La question que pose le marché est donc de savoir si la demande est épuisée ou simplement retardée. L’épuisement signifie que le prix indiqué dans la liste de titres déjà prend en compte la rareté du produit ; les preuves en seraient une augmentation des prix sur le marché noir, car les entreprises sensibles aux prix ne peuvent pas augmenter leurs prix. Le retard, quant à lui, signifie que la quantité de titres en circulation maintient le prix à un niveau stable, et que le véritable mouvement se produit plus tard. Un exemple clair de cette théorie est un titre qui baisse de prix au cours des premiers jours, malgré une quantité de titres de 5,5 %. Cela prouve que l’offre limitée n’était jamais le facteur limitant, et que c’est les bénéfices et les pressions exercées sur le marché qui déterminent le prix.
En tout cas, les actionnaires ne choisissent pas entre un taux de rendement de 15 % actuellement ou la possibilité de garder leurs actions pendant plus longtemps.
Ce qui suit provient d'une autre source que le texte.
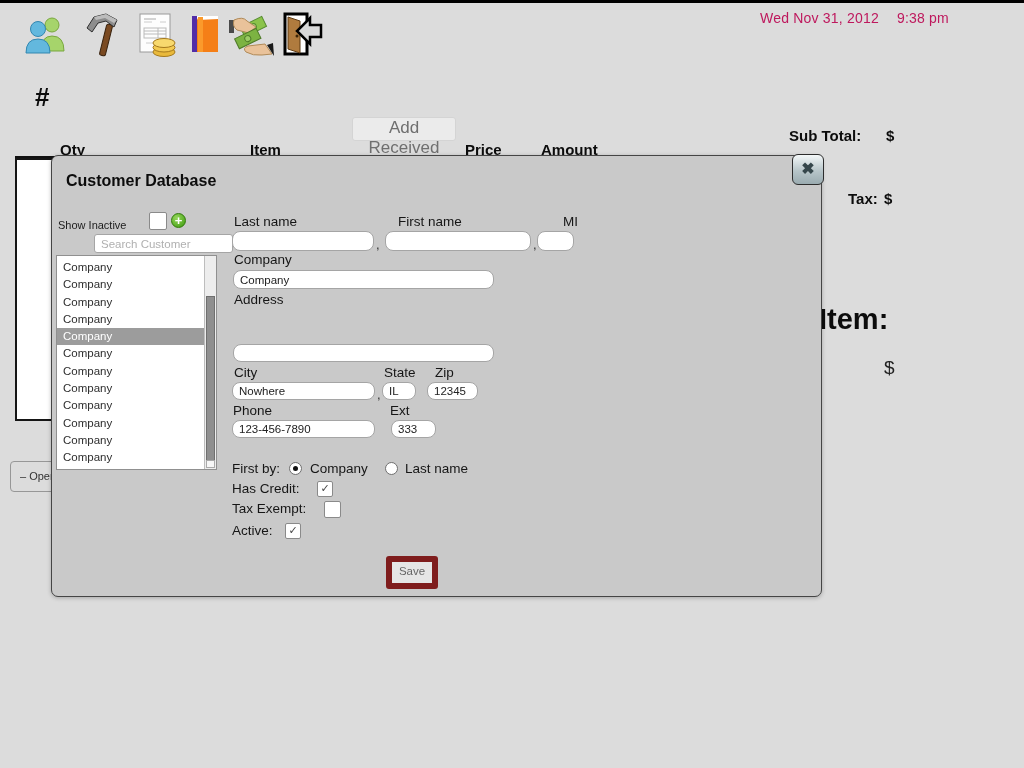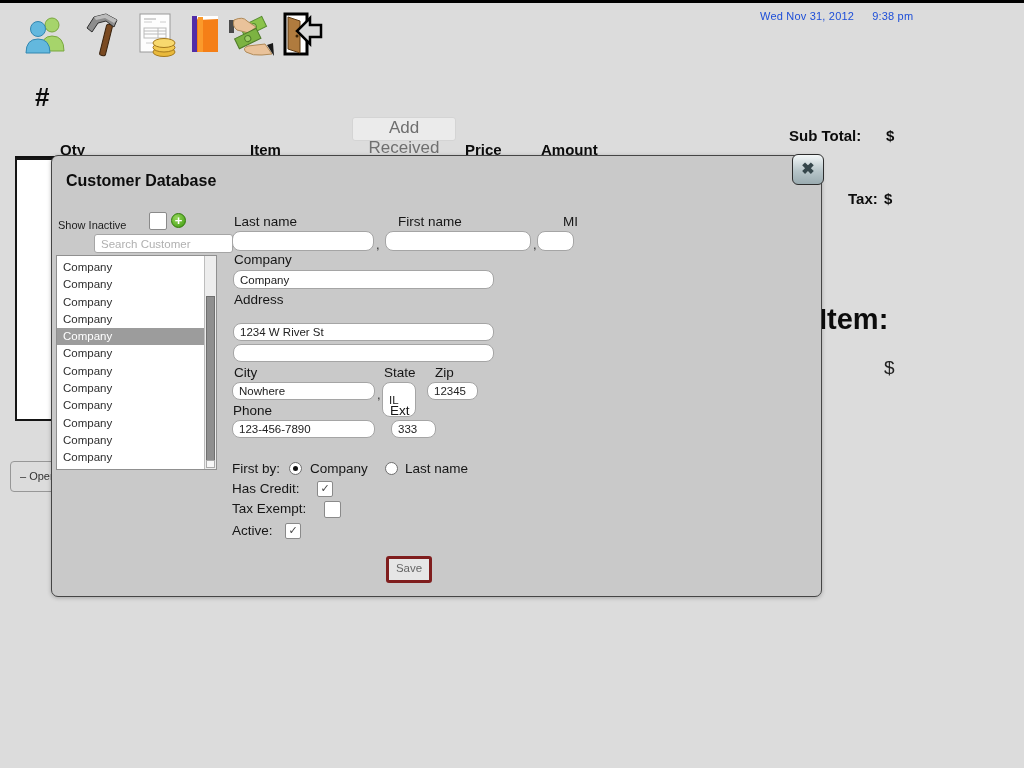--- a/index.html
+++ b/index.html
@@ -1,21 +1,21 @@
 <!DOCTYPE html>
 <html><head>
 <meta charset="utf-8">
 <style>
   html,body{margin:0;padding:0;background:#dcdcdc;}
   #screen{position:relative;width:1024px;height:768px;background:#dcdcdc;overflow:hidden;
           font-family:"Liberation Sans",sans-serif;color:#1a1a1a;}
   .abs{position:absolute;}
   .topline{left:0;top:0;width:1024px;height:3px;background:#000;}
   .toolicon{top:12px;}
-  .datebar{left:760px;top:10px;width:230px;font-size:11px;color:#1d4ed8;letter-spacing:.2px;}
+  .datebar{left:760px;top:10px;width:230px;font-size:14px;color:#be185d;letter-spacing:.2px;}
   .datebar span{margin-right:18px;}
   .ticketnum{left:35px;top:82px;font-size:26px;font-weight:bold;color:#0c0c0c;}
   .btn{background:#ebebeb;border:1px solid #d4d4d4;border-radius:3px;color:#6f6f6f;
        text-align:center;font-family:"Liberation Sans",sans-serif;}
   .addrecv{left:352px;top:117px;width:102px;height:22px;font-size:17px;line-height:20px;}
   .colhead{top:141px;font-size:15px;font-weight:bold;color:#0c0c0c;}
   .headline{left:15px;top:156px;width:770px;height:2px;background:#111;}
   .tablebox{left:15px;top:158px;width:772px;height:263px;background:#fff;border:2px solid #151515;box-sizing:border-box;}
   .totlbl{font-size:15px;font-weight:bold;color:#0c0c0c;}
   .bigtot{left:819px;top:303px;font-size:29px;font-weight:bold;color:#0c0c0c;}
@@ -44,21 +44,21 @@
   .rows{position:absolute;left:0;top:3px;width:147px;}
   .row{height:17.3px;line-height:17.3px;padding-left:6px;font-size:11.5px;color:#2e2e2e;white-space:nowrap;}
   .row.sel{background:#9c9c9c;color:#fff;}
   .sbar{position:absolute;right:0;top:0;width:12px;height:100%;background:#ededed;border-left:1px solid #bdbdbd;box-sizing:border-box;}
   .sthumb{position:absolute;left:1px;top:40px;width:9px;height:167px;background:#8f8f8f;border:1px solid #6f6f6f;box-sizing:border-box;}
   .scap{position:absolute;left:1px;bottom:1px;width:9px;height:8px;background:#f7f7f7;border:1px solid #aaa;box-sizing:border-box;}
   .flbl{font-size:13.5px;color:#161616;}
   .comma{font-size:13px;color:#333;}
   .rd{width:13px;height:13px;border:1px solid #6f6f6f;border-radius:50%;background:#fff;box-sizing:border-box;}
   .rd.on::after{content:"";display:block;width:5px;height:5px;margin:3px 0 0 3px;background:#111;border-radius:50%;}
-  .savebtn{left:334px;top:400px;width:40px;height:21px;background:#e6e6e6;border:3px solid #7f1d1d;
+  .savebtn{left:334px;top:400px;width:40px;height:21px;background:#e6e6e6;border:6px solid #7f1d1d;
            border-radius:3px;font-size:11.5px;color:#666;line-height:19px;text-align:center;}
 </style>
 </head>
 <body>
 
 <div id="screen">
   <div class="abs topline"></div>
 
   <div class="abs toolicon" style="left:24px;top:14px">
     <svg width="44" height="40" viewBox="0 0 44 40">
@@ -191,28 +191,27 @@
     <div class="abs flbl" style="left:346px;top:58px">First name</div>
     <input class="abs fld" style="left: 333px; top: 75px; width: 146px; height: 20px;" value="">
     <div class="abs comma" style="left:481px;top:81px">,</div>
     <div class="abs flbl" style="left:511px;top:58px">MI</div>
     <input class="abs fld" style="left: 485px; top: 75px; width: 37px; height: 20px;" value="">
 
     <div class="abs flbl" style="left:182px;top:96px">Company</div>
     <input class="abs fld" style="left: 181px; top: 114px; width: 261px; height: 19px;" value="Company">
 
     <div class="abs flbl" style="left:182px;top:136px">Address</div>
-    <input class="abs fld" style="left: 181px; top: 167px; width: 261px; height: 18px;" value="1234 W River St">
     <input class="abs fld" style="left: 181px; top: 188px; width: 261px; height: 18px;" value="">
 
     <div class="abs flbl" style="left:182px;top:209px">City</div>
     <input class="abs fld" style="left: 180px; top: 226px; width: 143px; height: 18px;" value="Nowhere">
     <div class="abs comma" style="left:325px;top:231px">,</div>
     <div class="abs flbl" style="left:332px;top:209px">State</div>
-    <input class="abs fld" style="left: 330px; top: 226px; width: 34px; height: 35px;" value="IL">
+    <input class="abs fld" style="left: 330px; top: 226px; width: 34px; height: 18px;" value="IL">
     <div class="abs flbl" style="left:383px;top:209px">Zip</div>
     <input class="abs fld" style="left: 375px; top: 226px; width: 51px; height: 18px;" value="12345">
 
     <div class="abs flbl" style="left:181px;top:247px">Phone</div>
     <input class="abs fld" style="left: 180px; top: 264px; width: 143px; height: 18px;" value="123-456-7890">
     <div class="abs flbl" style="left:338px;top:247px">Ext</div>
     <input class="abs fld" style="left: 339px; top: 264px; width: 45px; height: 18px;" value="333">
 
     <div class="abs flbl" style="left:180px;top:305px">First by:</div>
     <div class="abs rd on" style="left:237px;top:306px"></div>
Ils ne peuvent pas encore investir d’argent ; la question est de savoir si environ 2 000 roupies par action vaudra la peine de garder une action en cours de négociation, jusqu’à ce que les conditions de négociation se stabilisent après le pic initial. La réduction du volume de transactions qui devrait garantir une poursuite des actions est exactement le même mécanisme qui a limité le prix de l’action. Ce n’est pas un hasard ; c’est la nature du système. L’épreuve difficile arrive lorsque le délai de négociation expire et que la rareté des actions rencontre l’offre qui était prévue.